O mapa foi construído a partir de dados recolhidos pelo sistema Landsat 7 entre 1999 e 2012 e disponibilizados gratuitamente pelo Centro de Observações e Ciências Terrestres dos EUA. Foram processadas mais de 650 mil imagens até se chegar à forma final. Técnicos do Google Earth ajudaram a desenvolver modelos computacionais — segundo os pesquisadores, graças à tecnologia do software, foi possível completar, em dias, uma tarefa que poderia levar 15 anos para ficar pronta.

Segundo Hansen, o mapeamento será atualizado anualmente para fornecer um quadro real das mudanças na cobertura de florestas globais. “O banco de dados pode quantificar todas as alterações ocorridas, sejam elas causadas por queimadas, tempestades ou por ação humana. Esperamos que mais países se inspirem a disponibilizar seus dados para que tenhamos uma sólida base de informações que ajudem a construir políticas de manejo das florestas e do ambiente como um todo.”

Pesquisadora da organização não governamental Winrock Internacional, a ecóloga Sandra Brown ressalta que, enquanto os satélites e os modelos computacionais estão cada vez mais incrementados, facilitando o monitoramento do desmatamento, ainda falta compromisso para aproveitar essas informações e promover mudanças substanciais no manejo dos ecossistemas. “Cada país precisa estabelecer metas claras de redução de emissão de carbono, conservação da biodiversidade e proteção dos recursos hídricos.

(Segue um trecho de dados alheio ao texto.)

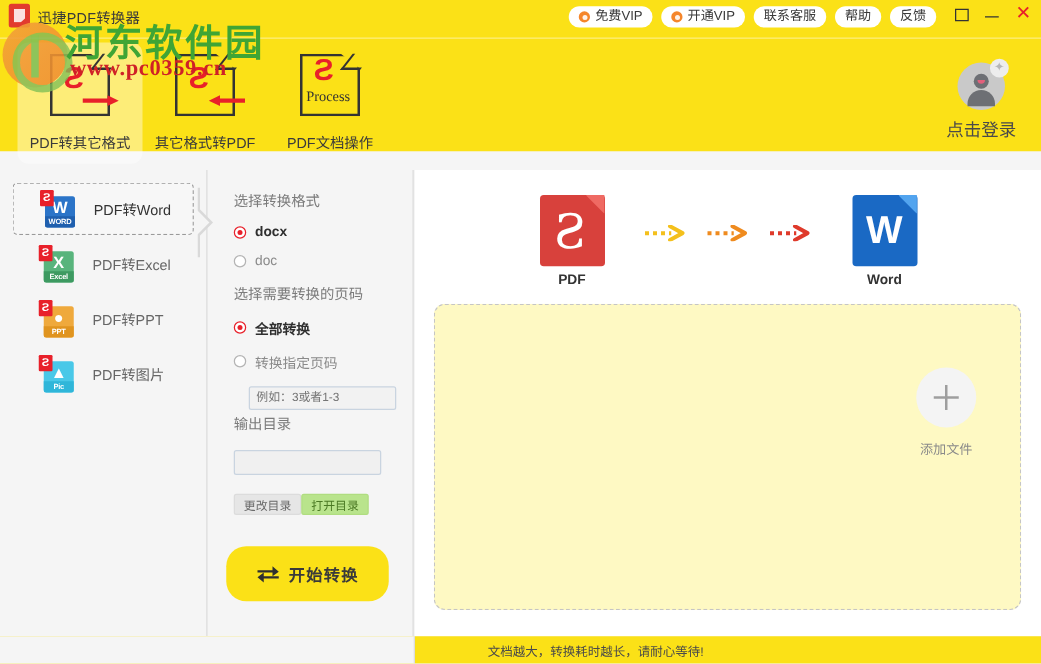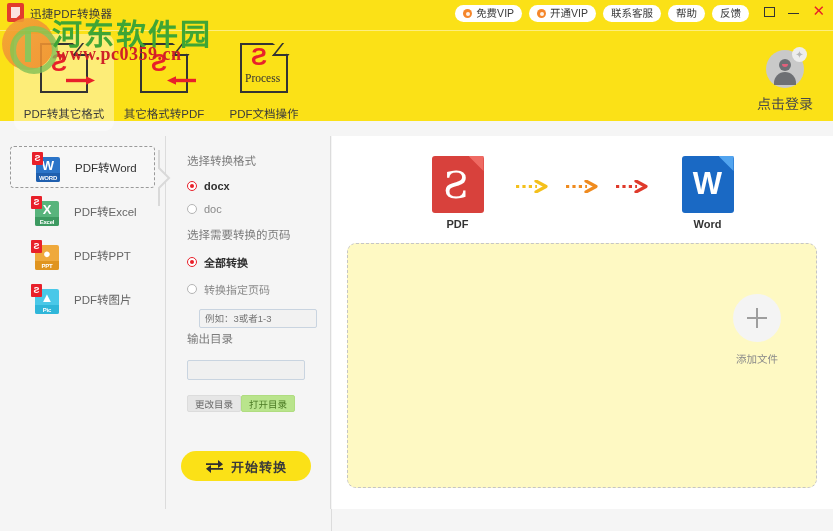"开始转换" .convert-btn { height: 30px -> 44px }
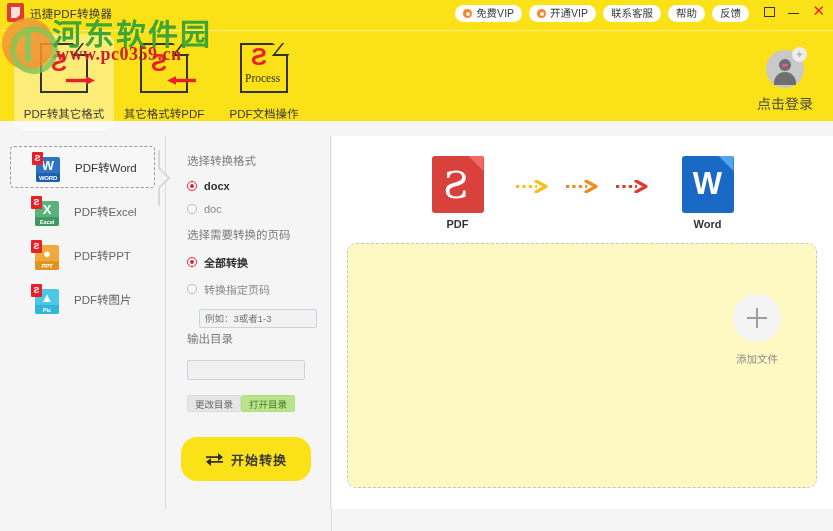"文档越大，转换耗时越长，请耐心等待!" div.statusbar { html: none -> <div> <div>文档越大，转换耗时越长，请耐心等待!</div> </div> }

Governos, empresas e ONGs devem se comprometer de forma cada vez mais ambiciosa com a redução do desmatamento bruto e com os esforços de reflorestamento”, diz. “Controlar perdas e ganhos na cobertura florestal não é mais um desafio técnico. O necessário é um compromisso global para fazer o que deve ser feito”, avalia.

Projeto de adaptação

Reunidos na COP 19, a conferência sobre mudanças climáticas da ONU, os 49 países que fazem parte do bloco das nações menos desenvolvidas (33 da África, 10 da Ásia, um do Caribe e cinco do Pacífico) apresentaram ontem um documento no qual afirmaram que estão empenhados a colocar em prática projetos de adaptação às alterações do clima. Citando o furacão Haiyan, representantes dos países disserem que eles são os mais vulneráveis e que precisam de financiamento e tecnologia para se tornar mais resilientes.